Who run across the world? Girls!
“It opened up a whole world of possibilities”
I went on my first solo hiking trip last year – I took my tent and headed to a campsite by Lake Faak in Austria, which is just by the border of Slovenia. I spent 3 nights camping there (borrowing my friend’s tent without knowing exactly how to put it up, which was a fun 30 minutes when I arrived!). On my final morning, I packed up my stuff and walked just under 40km along the Alpe Adria Trail to Kranjska Gora in Slovenia, via a 1900m mountain! It was a super hard walk – probably the hardest I’d ever done, plus I was carrying all my gear, so I was really out of my comfort zone. After a bit of a rainy start (and a few nerves!) it started to brighten up and I felt much more confident, and the scenery was some of the most incredible I’ve ever seen!

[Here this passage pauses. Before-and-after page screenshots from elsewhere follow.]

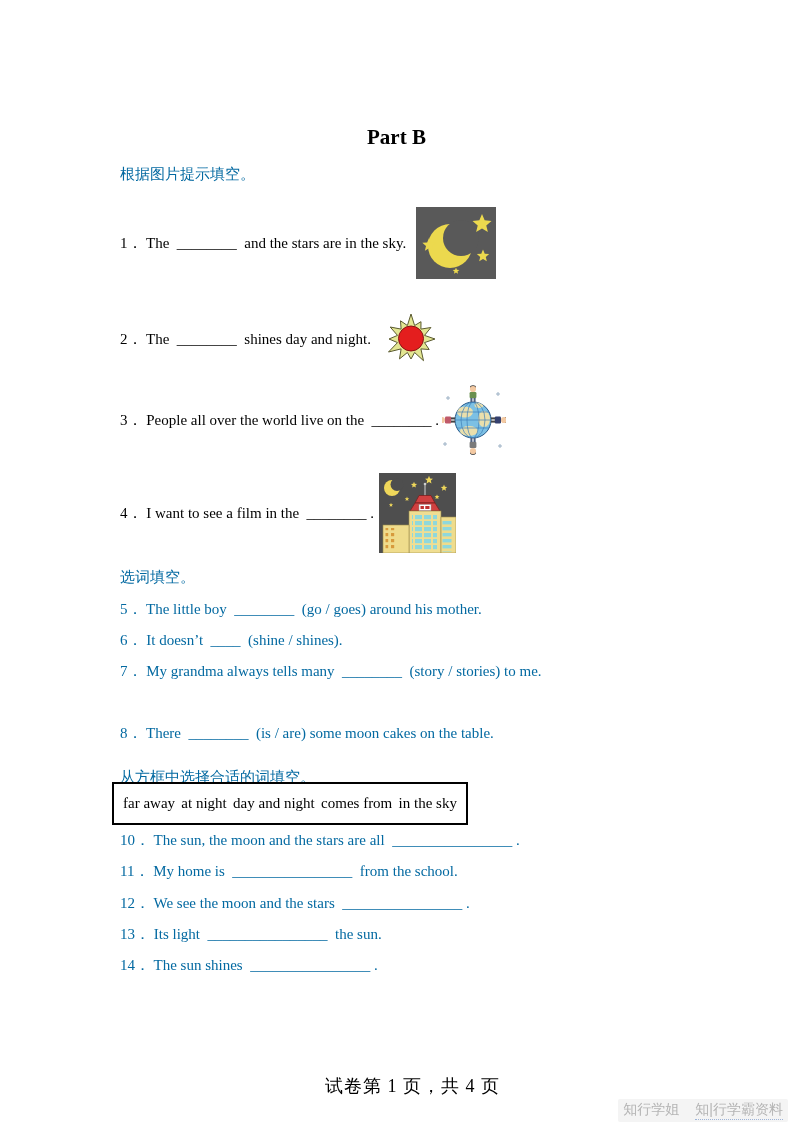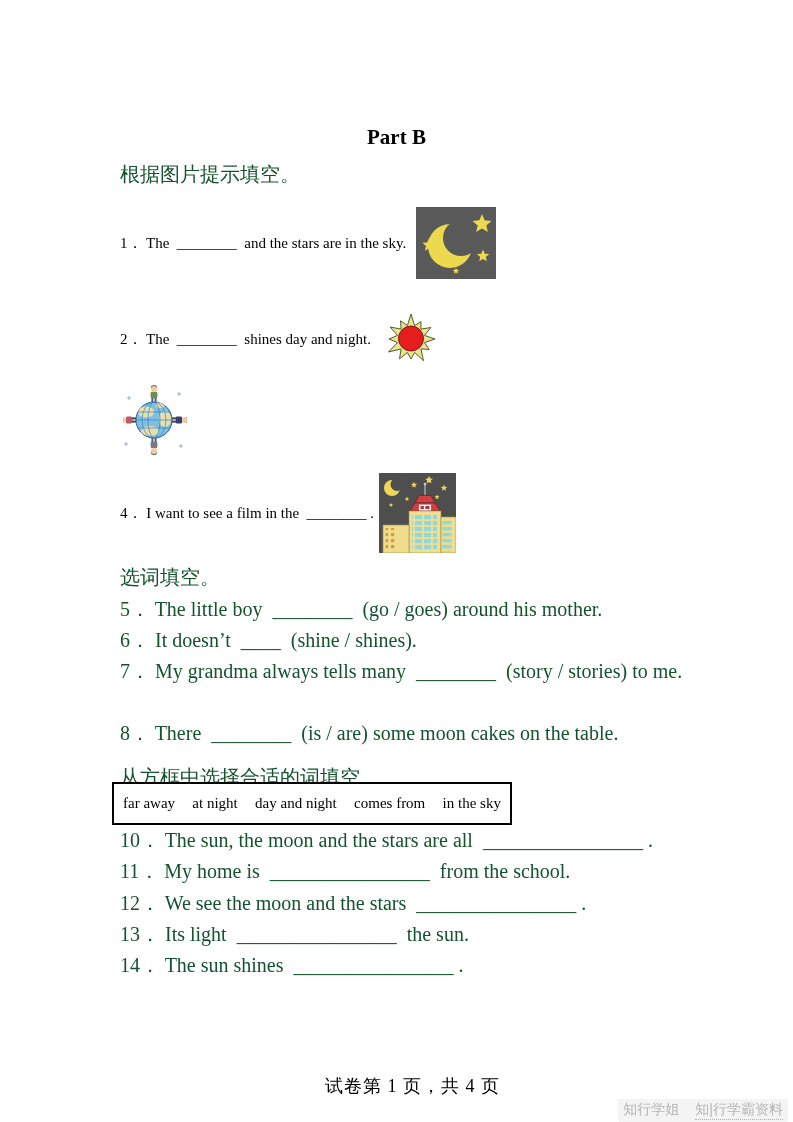"根据图片提示填空。" .line { color: #14532d -> #0369a1; font-size: 20px -> 15px }
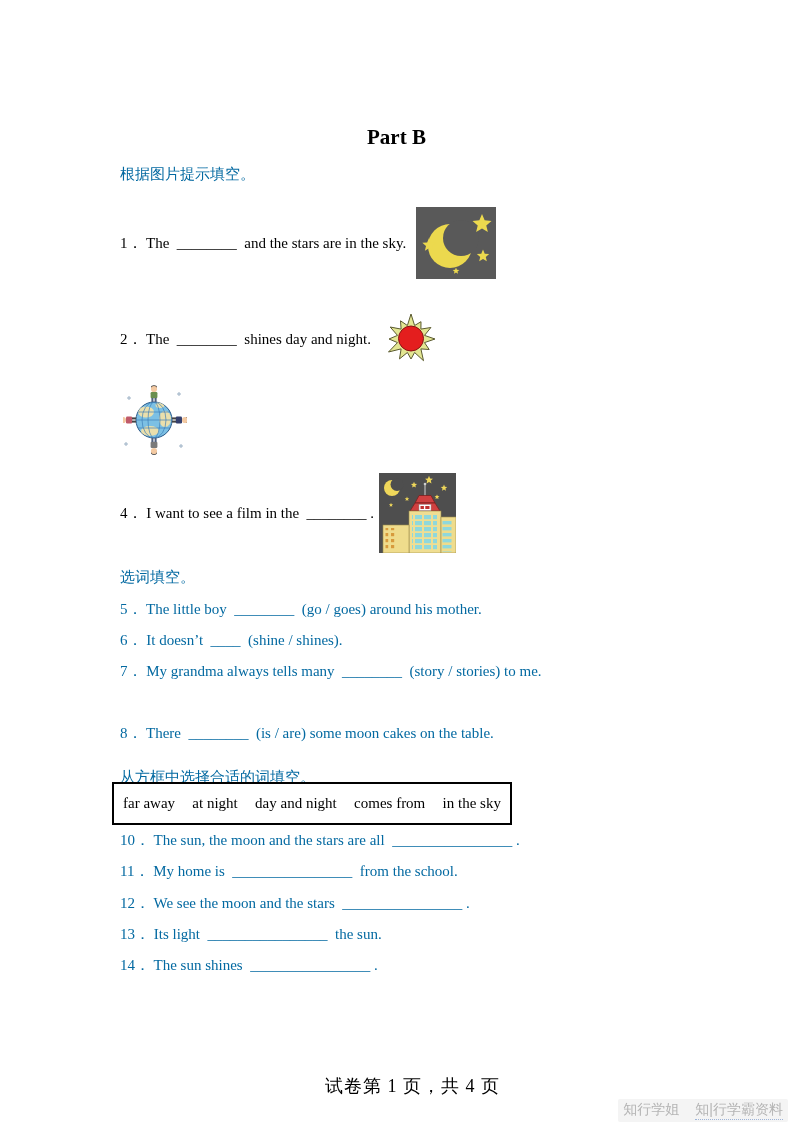"3． People all over the" span.line2 { html: none -> <span>3． People all over the world live on the ________ .</span> }
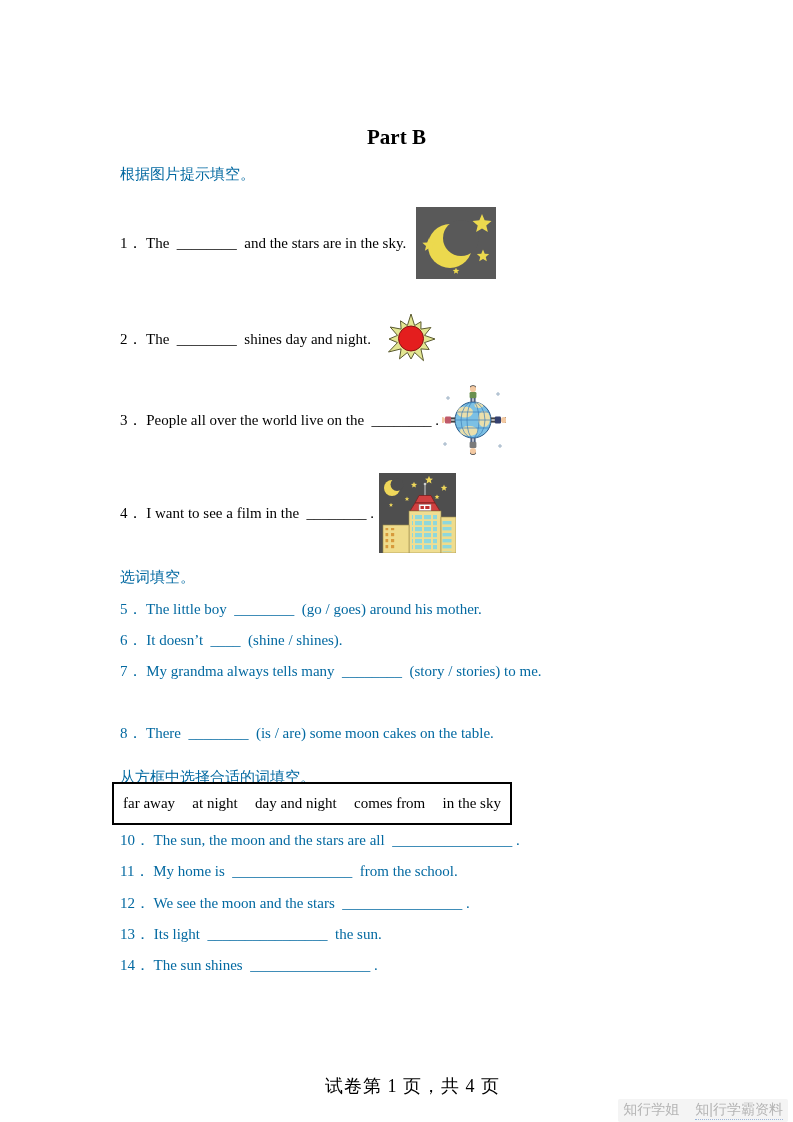"far away" .wordbox { width: 400px -> 356px }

It really made me realise how much I enjoyed being by myself, putting myself out of my comfort zone – and it opened up a whole world of possibilities.
“The experiences I had were real and authentic”
I was a weirdo and went from never travelling on my own, to solo travelling for a little over 2 years – nothing like jumping in at the deep end! The entire experience was incredible… and I’ve never looked back, I travel on my own all the time now. I even prefer it (I get to be selfish and do whatever I want). But my favourite solo travel trip has to be my trip to Myanmar. I took a bus from Yangon to Kalaw, and from Kalaw I did an overnight trek on a group tour to Inle Lake.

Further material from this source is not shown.